WATCH | CBC’s Eli Glasner visits the set of Law & Order Toronto: 

Law & Order Toronto: Criminal Intent episodes to be based on real Canadian headlines

The latest spinoff in the Law & Order series of TV crime dramas is set and shot north of the border with a nearly all-Canadian cast and crew, and will feature some Canadian crime headlines as inspiration.

Canada finally plays itself

Bryn Garrison was one of the location managers for Law & Order Toronto: Criminal Intent and said the job was a rare opportunity to show Toronto just as it is — and not worry about filming away from or around the CN Tower. 

“I think if anything, we were surprised by just how well Toronto shoots when you can just really go no-holds-barred and put the camera wherever you wanted to,” he said.

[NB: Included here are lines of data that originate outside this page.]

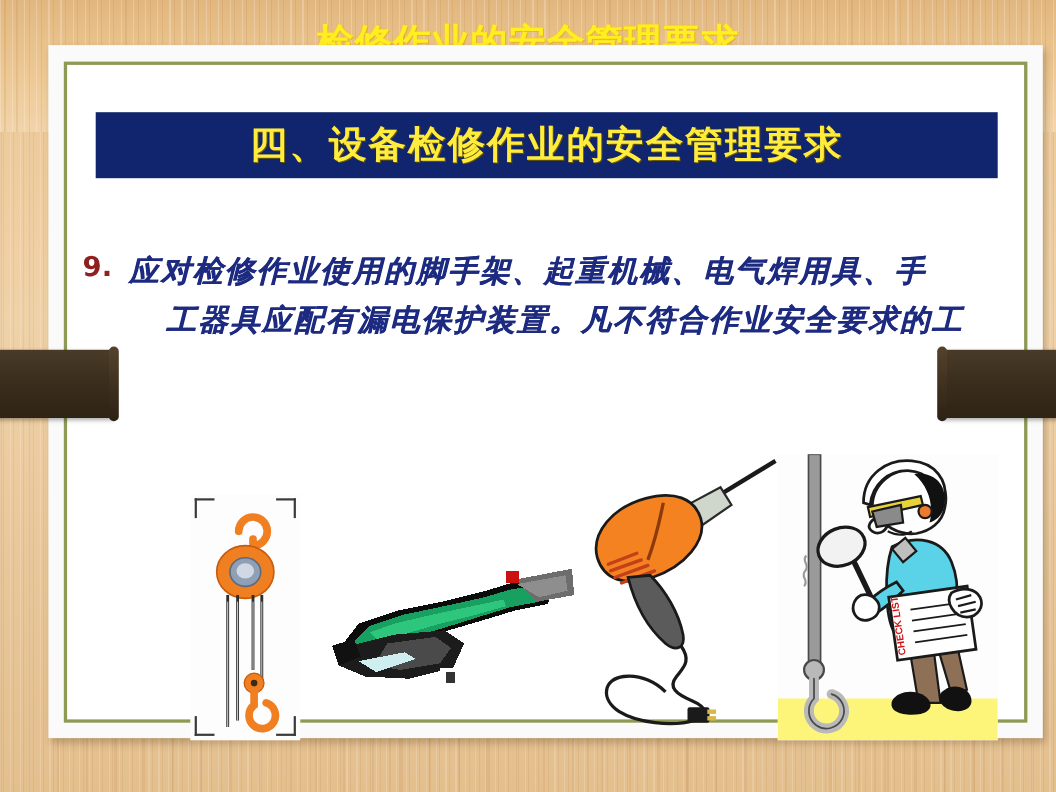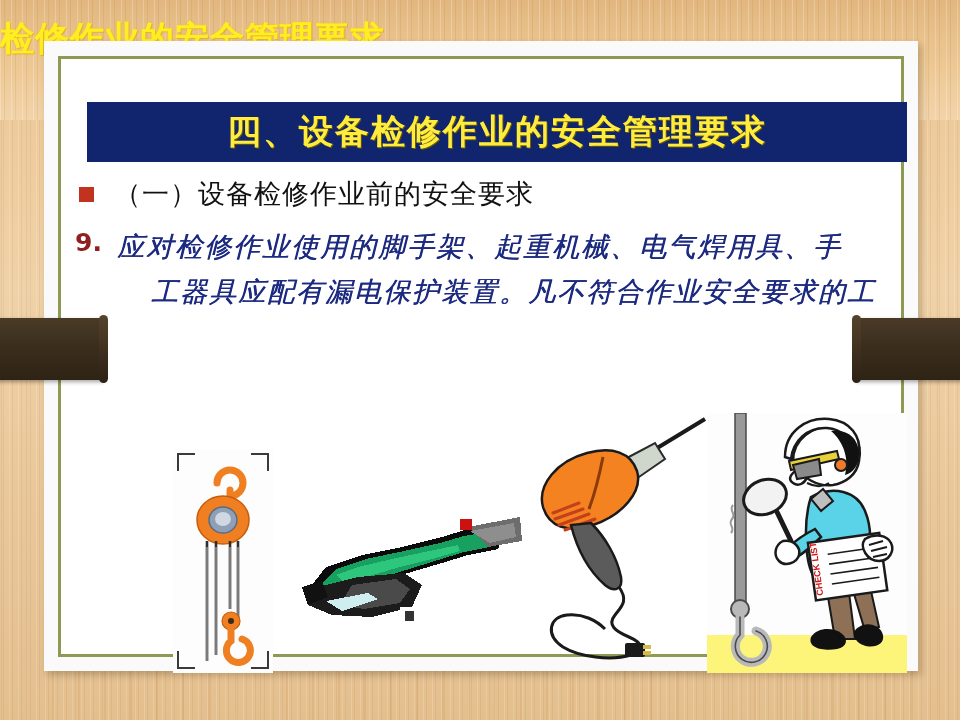--- a/index.html
+++ b/index.html
@@ -31,35 +31,36 @@
         rgba(255,255,255,0.22) 0px, rgba(255,255,255,0.22) 1px,
         rgba(0,0,0,0) 1px, rgba(0,0,0,0) 4px,
         rgba(160,105,50,0.13) 4px, rgba(160,105,50,0.13) 5px,
         rgba(0,0,0,0) 5px, rgba(0,0,0,0) 11px),
       linear-gradient(180deg,#e2b77f 0%, #edc894 55%, #f2d4aa 100%);
   }
 
   
   .back-title{
     position:absolute;left:0;top:16px;width:960px;
-    text-align:left;
+    text-align:center;
     font-size:34px;font-weight:bold;letter-spacing:1px;
     color:#ffee22;
     text-shadow:0 0 2px rgba(255,200,0,0.9), 1px 1px 0 rgba(210,160,0,0.55);
     font-family:"DejaVu Sans","Liberation Sans",sans-serif;
     white-space:nowrap;
     z-index:2;
   }
 
   
   .panel{
     position:absolute;left:44px;top:41px;width:874px;height:630px;
     background:#fafafa;
     box-shadow:3px 4px 7px rgba(70,45,15,0.28);
     z-index:4;
+    padding-left:30px;
   }
   .panel-inner{
     position:absolute;left:14px;top:15px;right:14px;bottom:14px;
     border:3px solid #8d9a54;
     background:#ffffff;
   }
 
   
   .title-bar{
     position:absolute;left:26px;top:43px;width:820px;height:60px;
@@ -91,21 +92,21 @@
   }
   .body-row{display:flex;align-items:flex-start;}
   .num{
     color:#8e2020;font-size:25px;font-weight:bold;flex:0 0 auto;
     width:42px;text-align:left;padding-top:4px;
     font-family:"DejaVu Sans","Liberation Sans",sans-serif;
   }
   .body-lines{flex:1 1 auto;}
   .bline{
     color:#1c2a80;font-size:27px;line-height:45px;letter-spacing:2px;
-    font-weight:normal;font-style:italic;white-space:nowrap;
+    font-weight:bold;font-style:italic;white-space:nowrap;
     font-family:"DejaVu Sans","Liberation Sans",sans-serif;
     text-shadow:0.5px 0 0 #1c2a80;
   }
   .bline.indent{padding-left:34px;}
 
   
   .bar{position:absolute;height:62px;z-index:9;}
   .bar .body{
     position:absolute;top:0;bottom:0;left:0;right:0;
     background:linear-gradient(180deg,#4a3b28 0%,#3b2e1d 45%,#2e2314 100%);
@@ -141,24 +142,20 @@
 
   <div class="back-title">检修作业的安全管理要求</div>
 
   <div class="panel">
     <div class="panel-inner">
 
       <div class="title-bar">
         <span class="t">四、设备检修作业的安全管理要求</span>
       </div>
 
-      <div class="sub-row">
-        <span class="bullet"></span>
-        <span class="sub-text">（一）设备检修作业前的安全要求</span>
-      </div>
 
       <div class="body-wrap">
         <div class="body-row">
           <div class="num">9.</div>
           <div class="body-lines">
             <div class="bline">应对检修作业使用的脚手架、起重机械、电气焊用具、手</div>
             <div class="bline indent">工器具应配有漏电保护装置。凡不符合作业安全要求的工</div>
           </div>
         </div>
       </div>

That meant he was finally able to showcase the CN Tower, the Scotiabank Arena and a variety of other iconic Toronto locations that Canadians recognize, but are often hidden or disguised when Toronto is playing the part of another city.

Toronto Film Commissioner Marguerite Pigott says while it’s true that large-scale, global productions often disguise the city as New York, Chicago or Washington, D.C., more films and television shows are allowing Toronto to play itself.

She points to Pixar’s 2022 animated feature Turning Red, which was based in Toronto and heavily featured the city, as well as three seasons of Bilal Baig’s CBC dramedy Sort Of

A camera is pointed at two people eating at a restaurant with chopsticks on a plate in the foreground and a red dragon painted on the window.
Criminal Intent shot at locations across Toronto, including Polson Pier, city hall, Union Station’s skywalk and the University of Toronto, as well as in neighbourhoods like Lawrence Park, the Junction, Chinatown and Little India. (Amanda Matlovich/Citytv)

Why productions come north

Though Toronto is sometimes called “Hollywood North,” Pigott doesn’t see it that way. 

“Hollywood doesn’t think of us as Hollywood North, they think of us as Toronto,” she said. “They come here for the talent. They come here for the locations. They come here for the capacity. They come here for the incentives, for the crew, for the commitment that we’ve made.”

Pigott said there were 18 major productions shooting in Toronto in February 2024, busier than usual for this time of year. 

“Toronto is in the top five production jurisdictions in North America — we’re one of the biggest.” 

Lewis points out that Toronto is the fourth largest city in North America, but doesn’t get the same recognition as New York and Los Angeles.

She views the new Law & Order series as an opportunity to show off Toronto’s multicultural communities and neighbourhoods. “You get to see downtown, you get to see the kind of sleekness, also a little bit of the grittiness.”

Law & Order Toronto: Criminal Intent debuts on CityTV on Feb. 22. There’s no news yet on if an American distributor will pick up the show for U.S. audiences.